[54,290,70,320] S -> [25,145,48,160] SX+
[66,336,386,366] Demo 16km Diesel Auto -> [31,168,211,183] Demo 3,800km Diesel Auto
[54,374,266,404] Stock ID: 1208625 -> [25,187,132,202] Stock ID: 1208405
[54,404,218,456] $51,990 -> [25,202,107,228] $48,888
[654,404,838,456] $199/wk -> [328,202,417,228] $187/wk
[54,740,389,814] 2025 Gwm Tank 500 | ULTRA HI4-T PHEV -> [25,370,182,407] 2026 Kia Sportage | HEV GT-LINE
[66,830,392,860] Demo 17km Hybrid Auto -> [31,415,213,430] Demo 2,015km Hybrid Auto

PROBLEM STATEMENT: Return the material in full, exactly as shown.

THE COMPLETED TASK:
[54,290,70,320] S -> [25,145,48,160] SX+
[66,336,386,366] Demo 16km Diesel Auto -> [31,168,211,183] Demo 3,800km Diesel Auto
[54,374,266,404] Stock ID: 1208625 -> [25,187,132,202] Stock ID: 1208405
[54,404,218,456] $51,990 -> [25,202,107,228] $48,888
[654,404,838,456] $199/wk -> [328,202,417,228] $187/wk
[54,740,389,814] 2025 Gwm Tank 500 | ULTRA HI4-T PHEV -> [25,370,182,407] 2026 Kia Sportage | HEV GT-LINE
[66,830,392,860] Demo 17km Hybrid Auto -> [31,415,213,430] Demo 2,015km Hybrid Auto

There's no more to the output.